All records below must be reproduced exactly, although any pictures they contain are to be omitted.
(Beginning of STUDY MATERIAL)
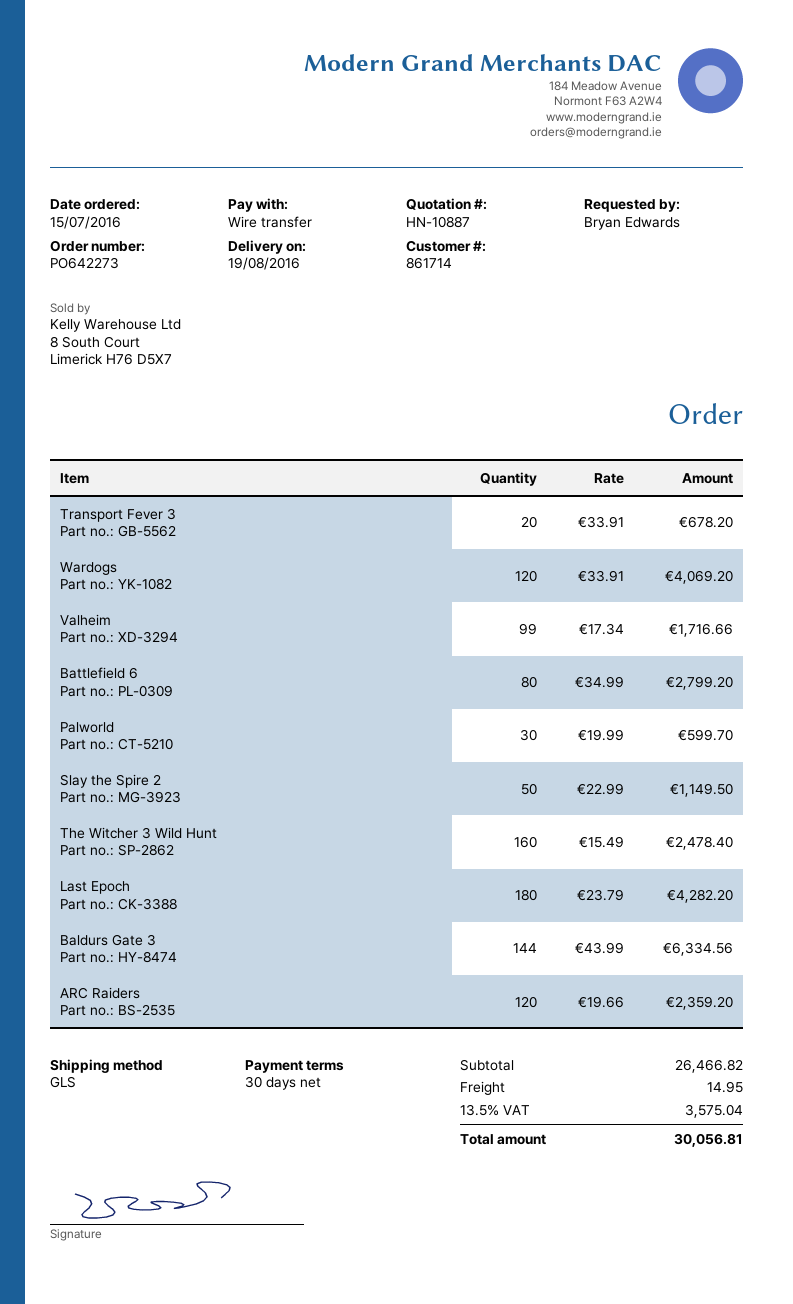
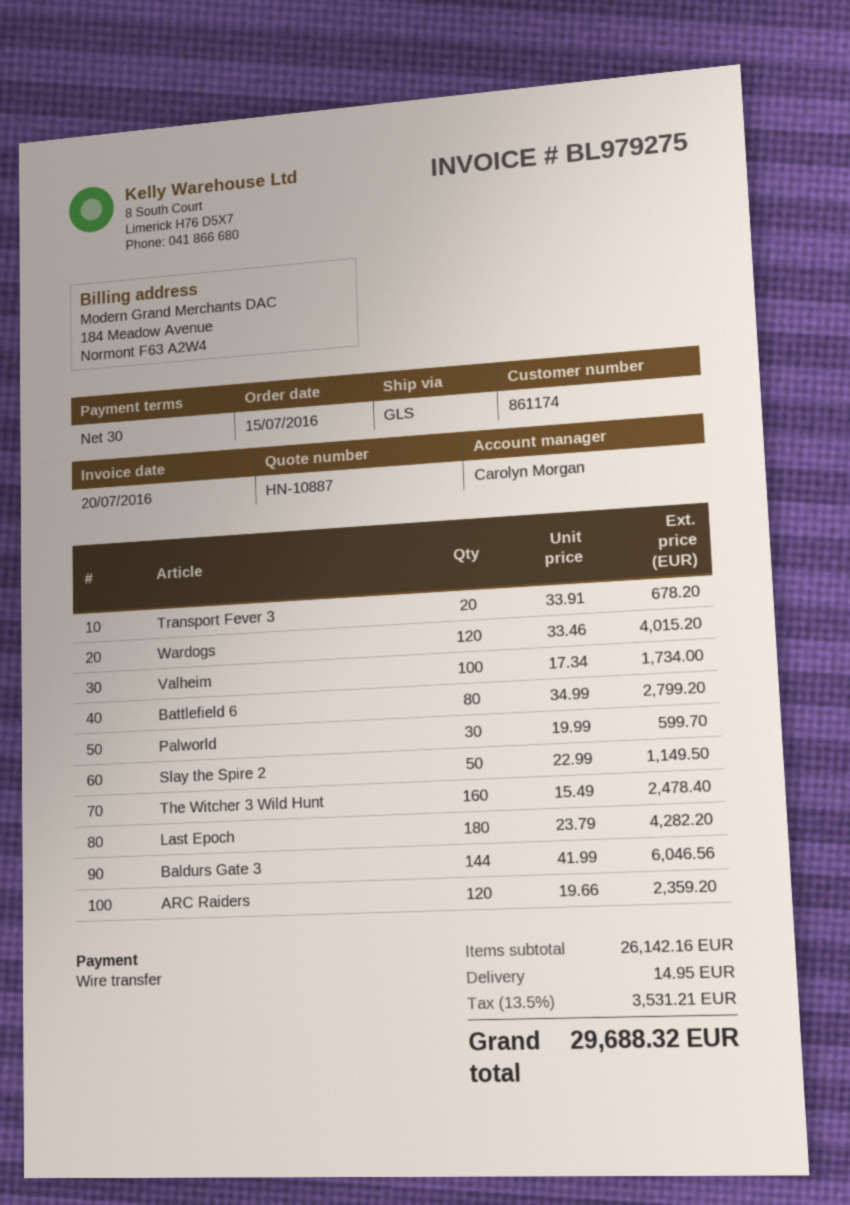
customer number: 861714 -> 861174
Wardogs: 120 x 33.91 = 4069.20 -> 120 x 33.46 = 4015.20
Valheim: 99 x 17.34 = 1716.66 -> 100 x 17.34 = 1734.00
Baldurs Gate 3: 144 x 43.99 = 6334.56 -> 144 x 41.99 = 6046.56
subtotal: 26466.82 -> 26142.16
tax: 13.5% = 3575.04 -> 13.5% = 3531.21
total: 30056.81 -> 29688.32

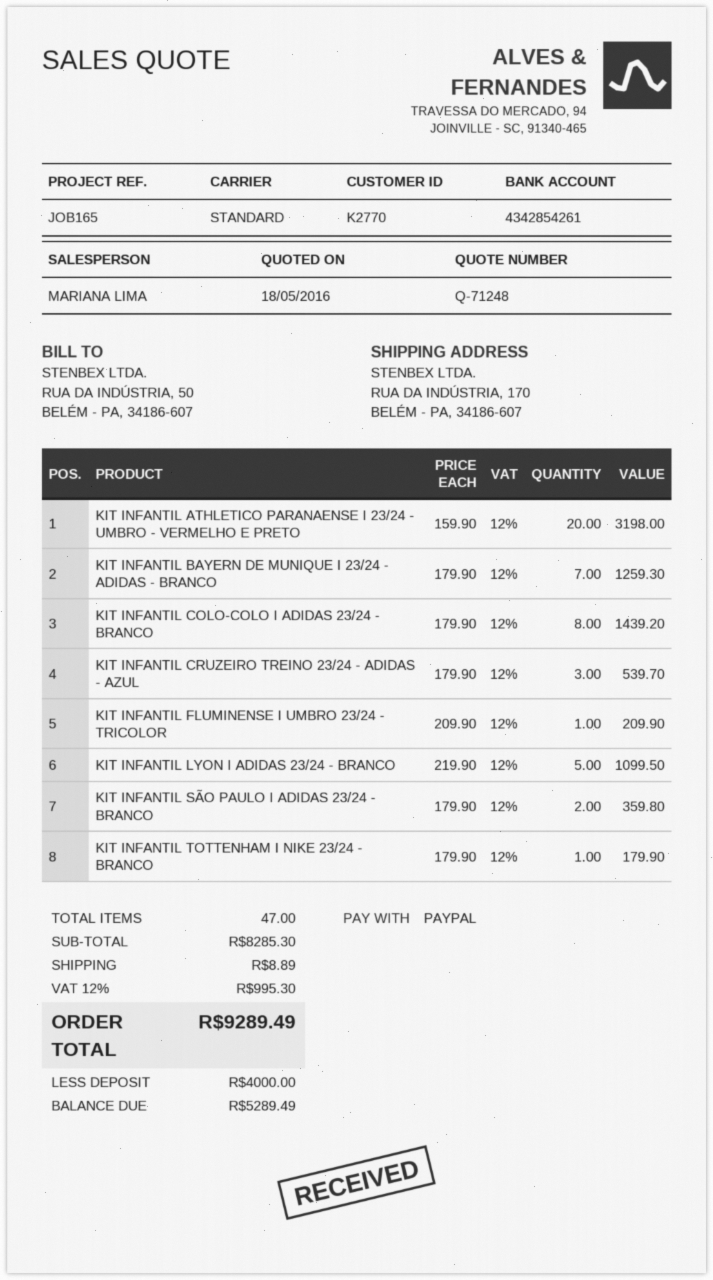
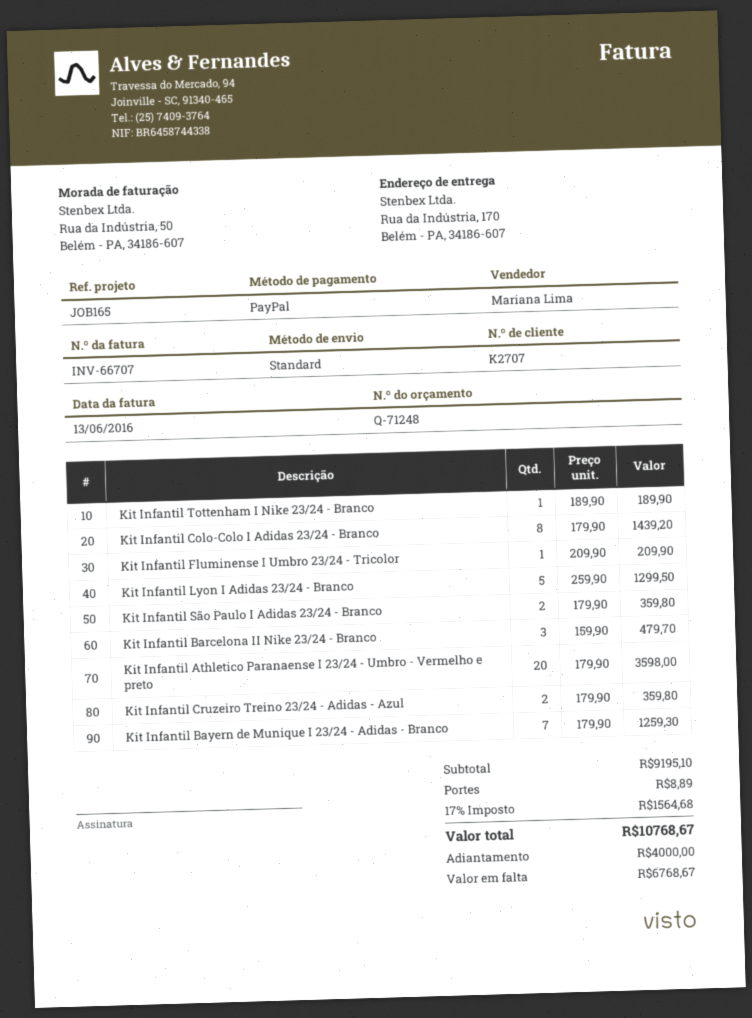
customer number: K2770 -> K2707
KIT INFANTIL ATHLETICO PARANAENSE I 23/24 - UMBRO - VERMELHO E PRETO: 20 x 159.90 = 3198.00 -> 20 x 179.90 = 3598.00
KIT INFANTIL CRUZEIRO TREINO 23/24 - ADIDAS - AZUL: 3 x 179.90 = 539.70 -> 2 x 179.90 = 359.80
KIT INFANTIL LYON I ADIDAS 23/24 - BRANCO: 5 x 219.90 = 1099.50 -> 5 x 259.90 = 1299.50
KIT INFANTIL TOTTENHAM I NIKE 23/24 - BRANCO: 1 x 179.90 = 179.90 -> 1 x 189.90 = 189.90
Kit Infantil Barcelona II Nike 23/24 - Branco: none -> 3 x 159.90 = 479.70
subtotal: 8285.30 -> 9195.10
tax: 12% = 995.30 -> 17% = 1564.68
total: 9289.49 -> 10768.67
balance: 5289.49 -> 6768.67

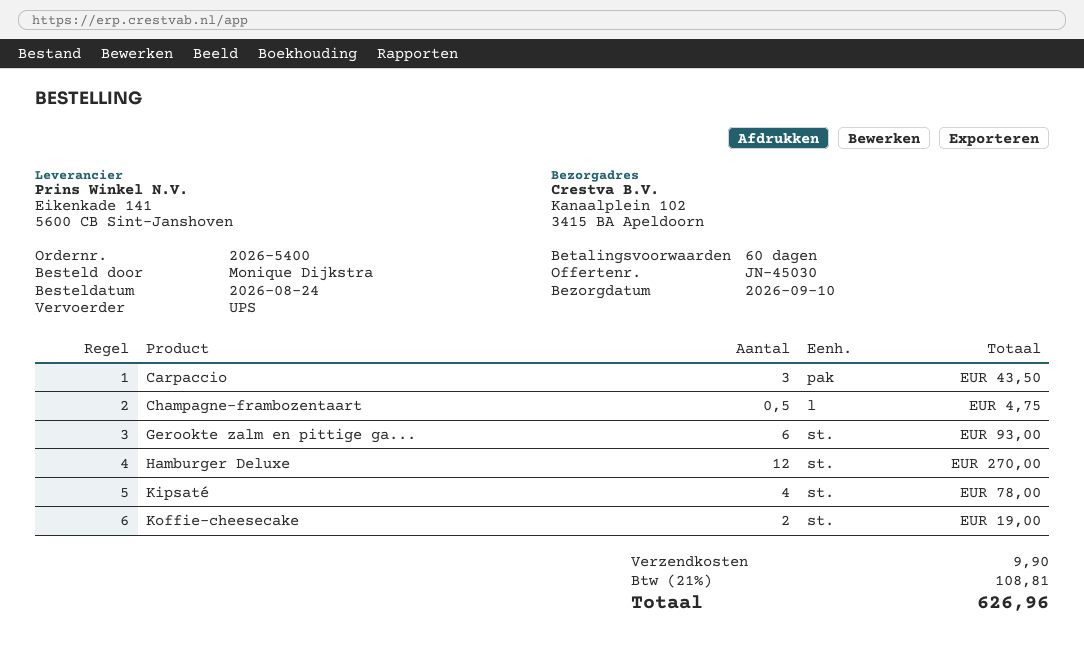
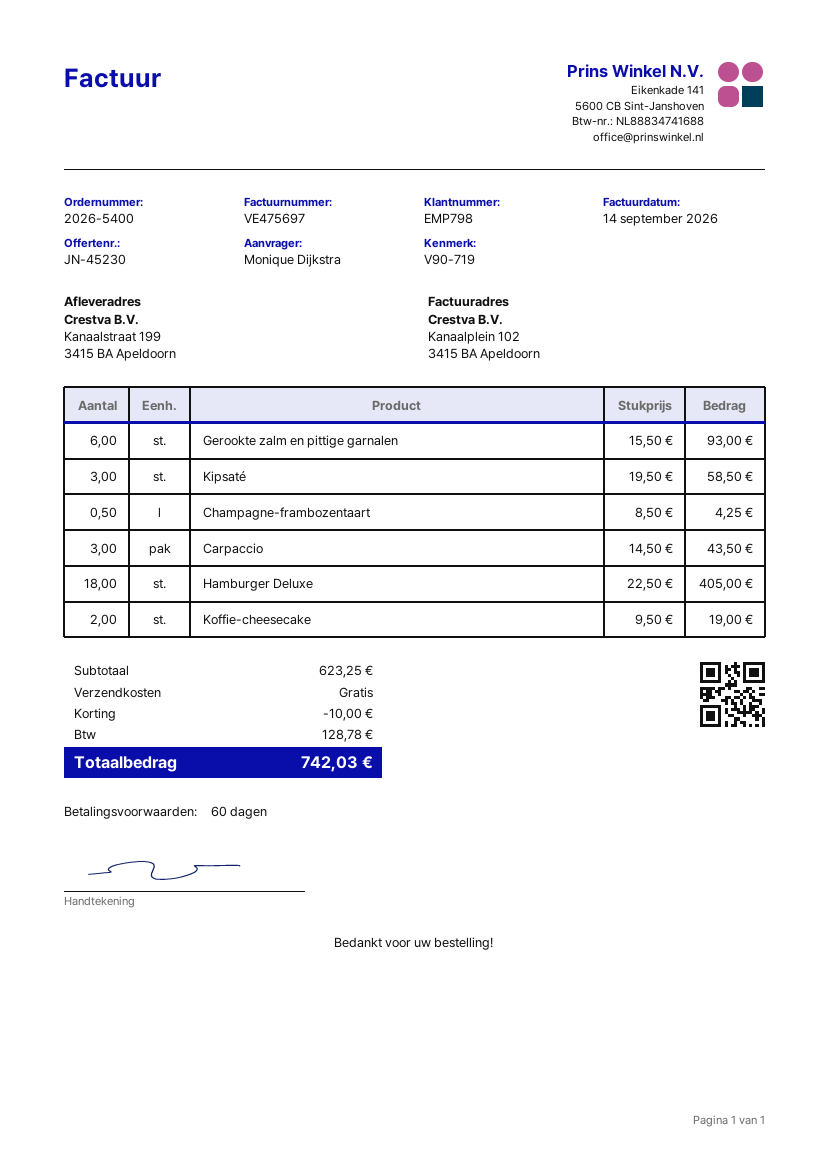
quote number: JN-45030 -> JN-45230
ship to: Kanaalplein 102, 3415 BA Apeldoorn -> Kanaalstraat 199, 3415 BA Apeldoorn
Champagne-frambozentaart: 0.5 for 4.75 -> 0.5 for 4.25
Hamburger Deluxe: 12 for 270.00 -> 18 for 405.00
Kipsaté: 4 for 78.00 -> 3 for 58.50
discount: none -> 10.00
shipping: 9.90 -> 0.00
tax: 108.81 -> 128.78
total: 626.96 -> 742.03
(End of STUDY MATERIAL)
## OUTPUT FOR THIS TASK
customer number: 861714 -> 861174
Wardogs: 120 x 33.91 = 4069.20 -> 120 x 33.46 = 4015.20
Valheim: 99 x 17.34 = 1716.66 -> 100 x 17.34 = 1734.00
Baldurs Gate 3: 144 x 43.99 = 6334.56 -> 144 x 41.99 = 6046.56
subtotal: 26466.82 -> 26142.16
tax: 13.5% = 3575.04 -> 13.5% = 3531.21
total: 30056.81 -> 29688.32

customer number: K2770 -> K2707
KIT INFANTIL ATHLETICO PARANAENSE I 23/24 - UMBRO - VERMELHO E PRETO: 20 x 159.90 = 3198.00 -> 20 x 179.90 = 3598.00
KIT INFANTIL CRUZEIRO TREINO 23/24 - ADIDAS - AZUL: 3 x 179.90 = 539.70 -> 2 x 179.90 = 359.80
KIT INFANTIL LYON I ADIDAS 23/24 - BRANCO: 5 x 219.90 = 1099.50 -> 5 x 259.90 = 1299.50
KIT INFANTIL TOTTENHAM I NIKE 23/24 - BRANCO: 1 x 179.90 = 179.90 -> 1 x 189.90 = 189.90
Kit Infantil Barcelona II Nike 23/24 - Branco: none -> 3 x 159.90 = 479.70
subtotal: 8285.30 -> 9195.10
tax: 12% = 995.30 -> 17% = 1564.68
total: 9289.49 -> 10768.67
balance: 5289.49 -> 6768.67

quote number: JN-45030 -> JN-45230
ship to: Kanaalplein 102, 3415 BA Apeldoorn -> Kanaalstraat 199, 3415 BA Apeldoorn
Champagne-frambozentaart: 0.5 for 4.75 -> 0.5 for 4.25
Hamburger Deluxe: 12 for 270.00 -> 18 for 405.00
Kipsaté: 4 for 78.00 -> 3 for 58.50
discount: none -> 10.00
shipping: 9.90 -> 0.00
tax: 108.81 -> 128.78
total: 626.96 -> 742.03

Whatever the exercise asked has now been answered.